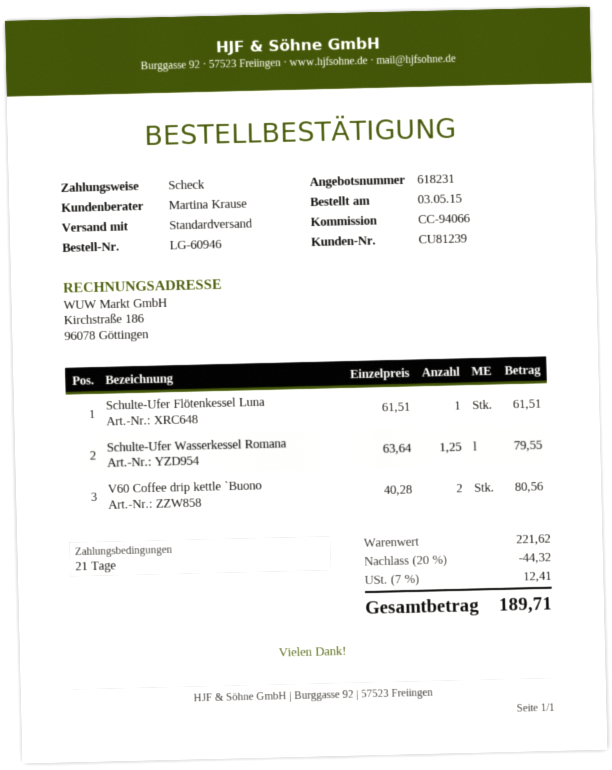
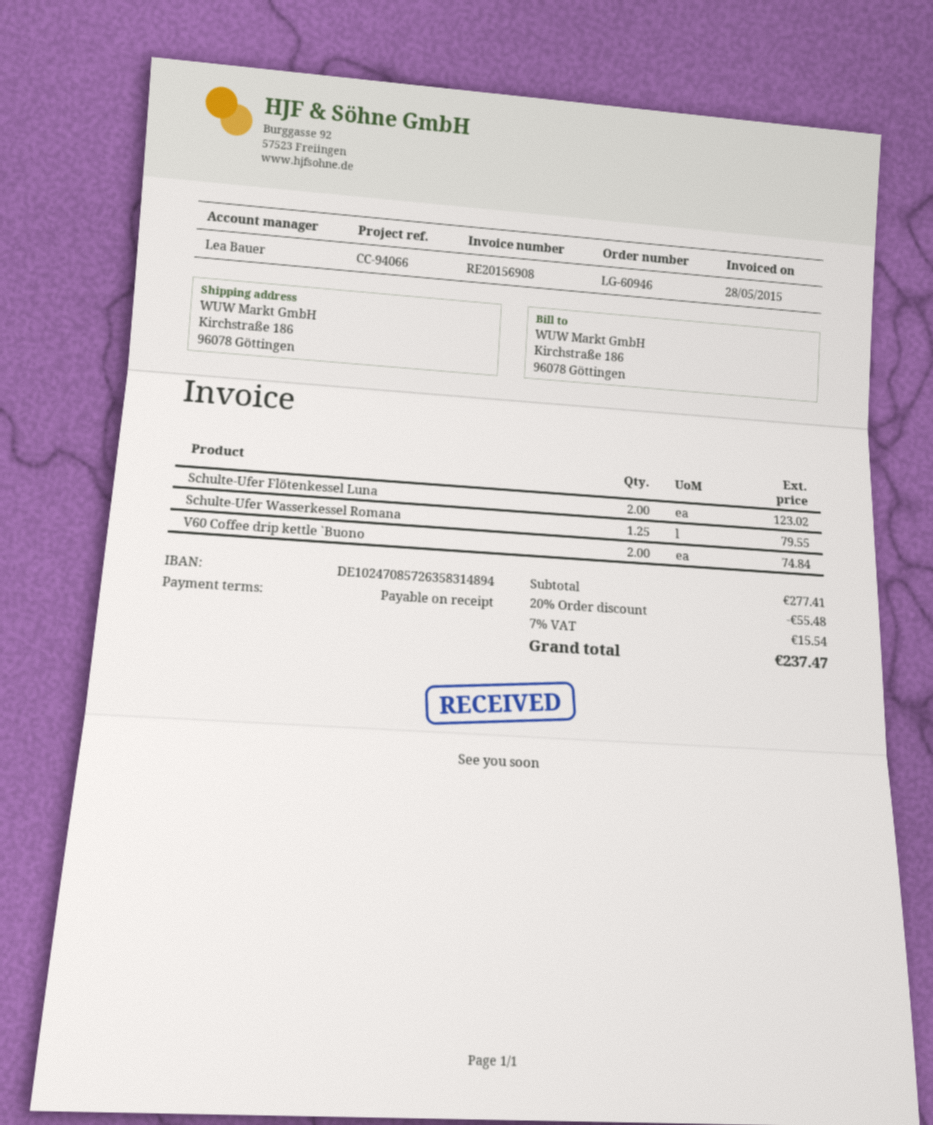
payment terms: 21 days -> on receipt
sales rep: Martina Krause -> Lea Bauer
Schulte-Ufer Flötenkessel Luna: 1 for 61.51 -> 2 for 123.02
V60 Coffee drip kettle `Buono: 2 for 80.56 -> 2 for 74.84
subtotal: 221.62 -> 277.41
discount: 20% = 44.32 -> 20% = 55.48
tax: 7% = 12.41 -> 7% = 15.54
total: 189.71 -> 237.47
——————————
What belongs in the answer is the line with "V60 Coffee drip" plus every later line of the listing, copied word for word and nothing besides.

Worked solution:
V60 Coffee drip kettle `Buono: 2 for 80.56 -> 2 for 74.84
subtotal: 221.62 -> 277.41
discount: 20% = 44.32 -> 20% = 55.48
tax: 7% = 12.41 -> 7% = 15.54
total: 189.71 -> 237.47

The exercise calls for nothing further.